[EXERCISE DIRECTIONS]: Give back every line of the data, transcribed exactly.

[Web page edit records]
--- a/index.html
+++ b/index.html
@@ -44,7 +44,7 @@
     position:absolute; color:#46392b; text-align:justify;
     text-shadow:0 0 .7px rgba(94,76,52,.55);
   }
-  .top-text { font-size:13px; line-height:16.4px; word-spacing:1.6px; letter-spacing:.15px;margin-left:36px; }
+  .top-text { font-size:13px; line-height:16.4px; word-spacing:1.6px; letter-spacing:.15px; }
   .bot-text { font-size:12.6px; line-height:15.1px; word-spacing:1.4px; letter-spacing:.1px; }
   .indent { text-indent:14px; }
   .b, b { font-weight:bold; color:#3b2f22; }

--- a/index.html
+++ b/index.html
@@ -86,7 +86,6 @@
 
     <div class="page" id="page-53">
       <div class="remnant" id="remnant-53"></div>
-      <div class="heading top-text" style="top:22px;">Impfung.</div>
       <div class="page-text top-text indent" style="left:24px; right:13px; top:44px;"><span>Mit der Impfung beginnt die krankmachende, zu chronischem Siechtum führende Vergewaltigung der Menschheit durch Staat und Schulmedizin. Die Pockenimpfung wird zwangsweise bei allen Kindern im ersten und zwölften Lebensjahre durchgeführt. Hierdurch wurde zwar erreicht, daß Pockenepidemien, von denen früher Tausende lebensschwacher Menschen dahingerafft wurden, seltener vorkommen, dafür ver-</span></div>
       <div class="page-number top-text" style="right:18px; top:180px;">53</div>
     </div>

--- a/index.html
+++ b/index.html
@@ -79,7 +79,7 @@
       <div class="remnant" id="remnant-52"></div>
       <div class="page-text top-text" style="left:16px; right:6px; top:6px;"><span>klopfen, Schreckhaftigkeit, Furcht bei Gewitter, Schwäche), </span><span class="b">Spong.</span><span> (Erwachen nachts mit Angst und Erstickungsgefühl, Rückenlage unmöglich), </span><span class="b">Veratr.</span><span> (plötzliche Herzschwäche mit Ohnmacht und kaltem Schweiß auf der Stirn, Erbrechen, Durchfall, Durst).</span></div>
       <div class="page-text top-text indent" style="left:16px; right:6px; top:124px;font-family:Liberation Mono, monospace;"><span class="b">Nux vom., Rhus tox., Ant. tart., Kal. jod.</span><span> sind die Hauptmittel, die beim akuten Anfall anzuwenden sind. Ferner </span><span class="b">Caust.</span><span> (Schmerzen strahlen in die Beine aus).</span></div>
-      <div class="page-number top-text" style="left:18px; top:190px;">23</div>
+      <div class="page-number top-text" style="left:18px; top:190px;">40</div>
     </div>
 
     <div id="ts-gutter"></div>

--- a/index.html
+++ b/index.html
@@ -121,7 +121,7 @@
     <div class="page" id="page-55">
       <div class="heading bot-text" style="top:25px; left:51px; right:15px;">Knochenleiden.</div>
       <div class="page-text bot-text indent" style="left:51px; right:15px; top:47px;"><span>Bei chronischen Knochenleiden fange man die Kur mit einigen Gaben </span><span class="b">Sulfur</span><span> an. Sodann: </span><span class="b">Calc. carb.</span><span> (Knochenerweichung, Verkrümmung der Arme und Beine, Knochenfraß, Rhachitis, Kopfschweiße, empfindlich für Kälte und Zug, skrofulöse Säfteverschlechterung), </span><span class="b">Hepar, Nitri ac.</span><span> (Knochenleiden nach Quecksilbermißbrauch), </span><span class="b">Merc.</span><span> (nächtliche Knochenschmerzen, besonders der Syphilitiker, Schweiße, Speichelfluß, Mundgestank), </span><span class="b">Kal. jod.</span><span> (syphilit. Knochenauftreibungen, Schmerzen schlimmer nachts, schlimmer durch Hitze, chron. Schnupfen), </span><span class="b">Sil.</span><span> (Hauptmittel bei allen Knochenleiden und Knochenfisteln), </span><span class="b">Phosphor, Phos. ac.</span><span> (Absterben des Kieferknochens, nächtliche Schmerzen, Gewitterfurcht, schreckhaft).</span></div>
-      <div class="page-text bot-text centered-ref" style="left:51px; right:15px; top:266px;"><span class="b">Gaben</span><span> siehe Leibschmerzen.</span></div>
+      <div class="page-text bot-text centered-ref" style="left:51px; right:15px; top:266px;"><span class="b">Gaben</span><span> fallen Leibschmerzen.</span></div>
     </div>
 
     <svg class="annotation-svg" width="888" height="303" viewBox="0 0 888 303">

[WRITTEN SOLUTION]:
--- a/index.html
+++ b/index.html
@@ -44,7 +44,7 @@
     position:absolute; color:#46392b; text-align:justify;
     text-shadow:0 0 .7px rgba(94,76,52,.55);
   }
-  .top-text { font-size:13px; line-height:16.4px; word-spacing:1.6px; letter-spacing:.15px;margin-left:36px; }
+  .top-text { font-size:13px; line-height:16.4px; word-spacing:1.6px; letter-spacing:.15px; }
   .bot-text { font-size:12.6px; line-height:15.1px; word-spacing:1.4px; letter-spacing:.1px; }
   .indent { text-indent:14px; }
   .b, b { font-weight:bold; color:#3b2f22; }

--- a/index.html
+++ b/index.html
@@ -86,7 +86,6 @@
 
     <div class="page" id="page-53">
       <div class="remnant" id="remnant-53"></div>
-      <div class="heading top-text" style="top:22px;">Impfung.</div>
       <div class="page-text top-text indent" style="left:24px; right:13px; top:44px;"><span>Mit der Impfung beginnt die krankmachende, zu chronischem Siechtum führende Vergewaltigung der Menschheit durch Staat und Schulmedizin. Die Pockenimpfung wird zwangsweise bei allen Kindern im ersten und zwölften Lebensjahre durchgeführt. Hierdurch wurde zwar erreicht, daß Pockenepidemien, von denen früher Tausende lebensschwacher Menschen dahingerafft wurden, seltener vorkommen, dafür ver-</span></div>
       <div class="page-number top-text" style="right:18px; top:180px;">53</div>
     </div>

--- a/index.html
+++ b/index.html
@@ -79,7 +79,7 @@
       <div class="remnant" id="remnant-52"></div>
       <div class="page-text top-text" style="left:16px; right:6px; top:6px;"><span>klopfen, Schreckhaftigkeit, Furcht bei Gewitter, Schwäche), </span><span class="b">Spong.</span><span> (Erwachen nachts mit Angst und Erstickungsgefühl, Rückenlage unmöglich), </span><span class="b">Veratr.</span><span> (plötzliche Herzschwäche mit Ohnmacht und kaltem Schweiß auf der Stirn, Erbrechen, Durchfall, Durst).</span></div>
       <div class="page-text top-text indent" style="left:16px; right:6px; top:124px;font-family:Liberation Mono, monospace;"><span class="b">Nux vom., Rhus tox., Ant. tart., Kal. jod.</span><span> sind die Hauptmittel, die beim akuten Anfall anzuwenden sind. Ferner </span><span class="b">Caust.</span><span> (Schmerzen strahlen in die Beine aus).</span></div>
-      <div class="page-number top-text" style="left:18px; top:190px;">23</div>
+      <div class="page-number top-text" style="left:18px; top:190px;">40</div>
     </div>
 
     <div id="ts-gutter"></div>

--- a/index.html
+++ b/index.html
@@ -121,7 +121,7 @@
     <div class="page" id="page-55">
       <div class="heading bot-text" style="top:25px; left:51px; right:15px;">Knochenleiden.</div>
       <div class="page-text bot-text indent" style="left:51px; right:15px; top:47px;"><span>Bei chronischen Knochenleiden fange man die Kur mit einigen Gaben </span><span class="b">Sulfur</span><span> an. Sodann: </span><span class="b">Calc. carb.</span><span> (Knochenerweichung, Verkrümmung der Arme und Beine, Knochenfraß, Rhachitis, Kopfschweiße, empfindlich für Kälte und Zug, skrofulöse Säfteverschlechterung), </span><span class="b">Hepar, Nitri ac.</span><span> (Knochenleiden nach Quecksilbermißbrauch), </span><span class="b">Merc.</span><span> (nächtliche Knochenschmerzen, besonders der Syphilitiker, Schweiße, Speichelfluß, Mundgestank), </span><span class="b">Kal. jod.</span><span> (syphilit. Knochenauftreibungen, Schmerzen schlimmer nachts, schlimmer durch Hitze, chron. Schnupfen), </span><span class="b">Sil.</span><span> (Hauptmittel bei allen Knochenleiden und Knochenfisteln), </span><span class="b">Phosphor, Phos. ac.</span><span> (Absterben des Kieferknochens, nächtliche Schmerzen, Gewitterfurcht, schreckhaft).</span></div>
-      <div class="page-text bot-text centered-ref" style="left:51px; right:15px; top:266px;"><span class="b">Gaben</span><span> siehe Leibschmerzen.</span></div>
+      <div class="page-text bot-text centered-ref" style="left:51px; right:15px; top:266px;"><span class="b">Gaben</span><span> fallen Leibschmerzen.</span></div>
     </div>
 
     <svg class="annotation-svg" width="888" height="303" viewBox="0 0 888 303">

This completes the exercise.